Witten is recognized as part of Women's History Month for contributions in statistics and data science

In honor of Women's History Month, AMSTAT News has recognized Professor Daniela Witten as one of several American Statistical Association (ASA) women who work in statistics and data science. She was chosen based on her accomplishments, and because she inspires and influences other women in the field.

Daniela Witten is an Associate Professor of Statistics and Biostatistics at the University of Washington. She completed a B.S. in Math and Biology with Honors and Distinction at Stanford University in 2005, and a Ph.D. in Statistics at Stanford University in 2010.

Daniela’s research involves the development of statistical machine learning methods for high-dimensional data, with applications to genomics, neuroscience, and other fields. She is passionate about developing new statistical techniques to bring order to the chaos of large-scale, complex, messy data sets arising from new data-generation technologies. She is particularly interested in techniques for unsupervised learning, with a focus on graphical modeling.
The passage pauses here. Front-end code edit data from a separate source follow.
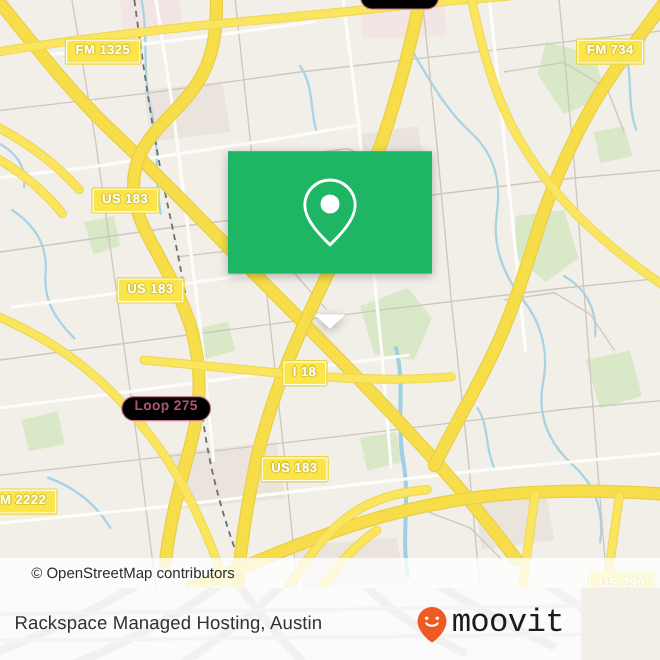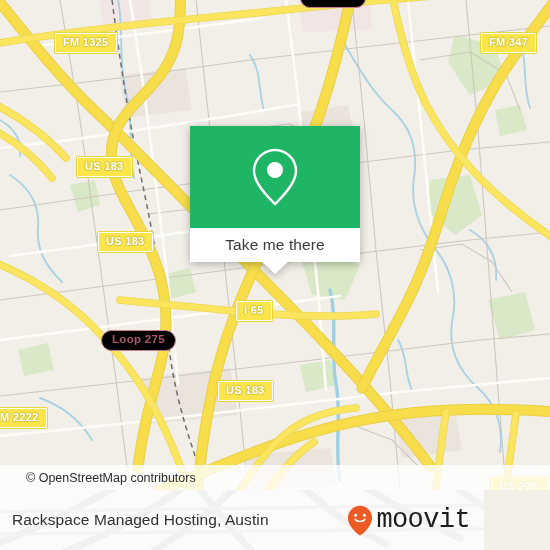--- a/index.html
+++ b/index.html
@@ -235,47 +235,44 @@
 
         <path class="rd-mid-e" d="M516 414 C512 444 508 468 506 490"></path>
         <path class="rd-mid-c" d="M516 414 C512 444 508 468 506 490"></path>
         <path class="rd-mid-e" d="M446 412 C442 440 438 466 436 490"></path>
         <path class="rd-mid-c" d="M446 412 C442 440 438 466 436 490"></path>
       </g>
     </svg>
 
     <div class="shield shield-yellow" style="left:55px;  top:33px;">FM 1325</div>
 
-    <div class="shield shield-yellow" style="left:481px; top:33px;">FM 347</div>
+    <div class="shield shield-yellow" style="left:481px; top:33px;">FM 734</div>
 
     <div class="shield shield-yellow" style="left:77px;  top:157px;">US 183</div>
 
     <div class="shield shield-yellow" style="left:98px;  top:232px;">US 183</div>
 
-    <div class="shield shield-yellow" style="left:236px; top:301px;">I 65</div>
+    <div class="shield shield-yellow" style="left:236px; top:301px;">I 18</div>
 
     <div class="shield shield-pink" style="left:101px; top:330px;">Loop 275</div>
 
     <div class="shield shield-yellow" style="left:218px; top:381px;">US 183</div>
 
     <div class="shield shield-yellow" style="left:-8px;  top:408px;">M 2222</div>
 
     <div class="shield shield-yellow" style="left:491px; top:429px;margin-top:48px;">US 290</div>
 
     <div class="shield shield-pink" style="left:300px; top:-12px; width:66px; height:20px;"></div>
 
     <div id="callout">
       <div id="callout-top" style="background: rgb(30, 181, 100);">
         <svg width="52" height="62" viewBox="0 0 52 62">
           <path d="M26 4 C14.4 4 5 13.4 5 25 C5 38 20 52 26 58 C32 52 47 38 47 25 C47 13.4 37.6 4 26 4 Z" fill="none" stroke="#ffffff" stroke-width="2.4"></path>
           <circle cx="26" cy="24" r="8" fill="#ffffff"></circle>
         </svg>
-      </div>
-      <div id="callout-bottom">
-        <span id="callout-label">Take me there</span>
       </div>
       <div id="callout-pointer"></div>
     </div>
 
     <div id="attribution">
       <span id="attribution-text">© OpenStreetMap contributors</span>
     </div>
   </div>
 
   <div id="footer">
Daniela is the recipient of a number of honors, including an NDSEG Research Fellowship, an NIH Director’s Early Independence Award, a Sloan Research Fellowship, and an NSF CAREER Award. Her work has been featured in the popular media: among other forums, in Forbes Magazine (three times), Elle Magazine, on KUOW radio (Seattle’s local NPR affiliate), and as a PopTech Science Fellow. Most recently, she has made an appearance on NOVA, in the episode “Prediction by the Numbers”.
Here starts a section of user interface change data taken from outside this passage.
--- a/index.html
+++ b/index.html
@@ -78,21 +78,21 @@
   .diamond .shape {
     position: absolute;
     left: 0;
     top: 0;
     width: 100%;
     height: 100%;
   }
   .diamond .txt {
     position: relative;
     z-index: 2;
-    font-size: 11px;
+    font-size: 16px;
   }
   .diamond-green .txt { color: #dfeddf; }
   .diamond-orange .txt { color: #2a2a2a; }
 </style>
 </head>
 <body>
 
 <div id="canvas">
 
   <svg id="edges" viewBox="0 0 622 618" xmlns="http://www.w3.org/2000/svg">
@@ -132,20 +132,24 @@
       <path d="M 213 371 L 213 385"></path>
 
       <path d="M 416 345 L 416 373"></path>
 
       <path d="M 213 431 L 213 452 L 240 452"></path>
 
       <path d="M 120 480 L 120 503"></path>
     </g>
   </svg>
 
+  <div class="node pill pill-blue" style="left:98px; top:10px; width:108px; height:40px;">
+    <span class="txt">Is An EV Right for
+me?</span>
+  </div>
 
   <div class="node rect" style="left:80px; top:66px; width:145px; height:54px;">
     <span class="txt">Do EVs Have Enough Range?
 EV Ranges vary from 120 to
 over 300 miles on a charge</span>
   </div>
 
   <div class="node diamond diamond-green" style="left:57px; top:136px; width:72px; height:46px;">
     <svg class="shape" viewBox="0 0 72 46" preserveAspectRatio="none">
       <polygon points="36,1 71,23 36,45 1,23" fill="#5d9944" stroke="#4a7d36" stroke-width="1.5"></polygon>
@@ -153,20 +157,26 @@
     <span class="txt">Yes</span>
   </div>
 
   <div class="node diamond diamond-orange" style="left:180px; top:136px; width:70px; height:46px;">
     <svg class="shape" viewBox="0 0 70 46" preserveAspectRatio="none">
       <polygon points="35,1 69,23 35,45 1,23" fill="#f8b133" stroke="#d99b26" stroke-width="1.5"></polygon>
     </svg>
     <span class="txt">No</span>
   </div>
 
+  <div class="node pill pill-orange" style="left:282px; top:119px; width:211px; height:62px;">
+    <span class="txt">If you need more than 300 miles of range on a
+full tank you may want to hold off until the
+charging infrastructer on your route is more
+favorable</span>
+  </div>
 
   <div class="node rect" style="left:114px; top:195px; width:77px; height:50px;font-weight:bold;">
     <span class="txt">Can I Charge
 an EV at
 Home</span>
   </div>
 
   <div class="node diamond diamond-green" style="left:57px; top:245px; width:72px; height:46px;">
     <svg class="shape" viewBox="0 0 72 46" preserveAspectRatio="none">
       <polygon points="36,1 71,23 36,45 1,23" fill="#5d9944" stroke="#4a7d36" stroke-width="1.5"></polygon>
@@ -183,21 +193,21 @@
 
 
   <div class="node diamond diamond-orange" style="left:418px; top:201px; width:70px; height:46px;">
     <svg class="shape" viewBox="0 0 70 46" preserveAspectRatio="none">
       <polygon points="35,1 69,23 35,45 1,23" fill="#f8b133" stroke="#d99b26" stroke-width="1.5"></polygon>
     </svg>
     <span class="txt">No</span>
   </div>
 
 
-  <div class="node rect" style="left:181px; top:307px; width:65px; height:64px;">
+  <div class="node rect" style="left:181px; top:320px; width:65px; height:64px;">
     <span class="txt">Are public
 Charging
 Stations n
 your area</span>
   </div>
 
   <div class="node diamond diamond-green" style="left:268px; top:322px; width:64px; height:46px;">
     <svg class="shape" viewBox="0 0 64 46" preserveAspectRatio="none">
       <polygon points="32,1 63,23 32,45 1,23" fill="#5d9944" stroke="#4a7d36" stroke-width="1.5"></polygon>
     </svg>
Daniela is a co-author (with Gareth James, Trevor Hastie, and Robert Tibshirani) of the extremely popular textbook “Introduction to Statistical Learning”, which is used to teach statistical learning at universities across the United States and worldwide at both the undergraduate and introductory graduate levels. The book is freely available. Daniela was a member of the Institute of Medicine committee that released the influential 2012 report, “Evolution of Translational Omics,” laying out a set of best practices for translating omics-based research to the clinic.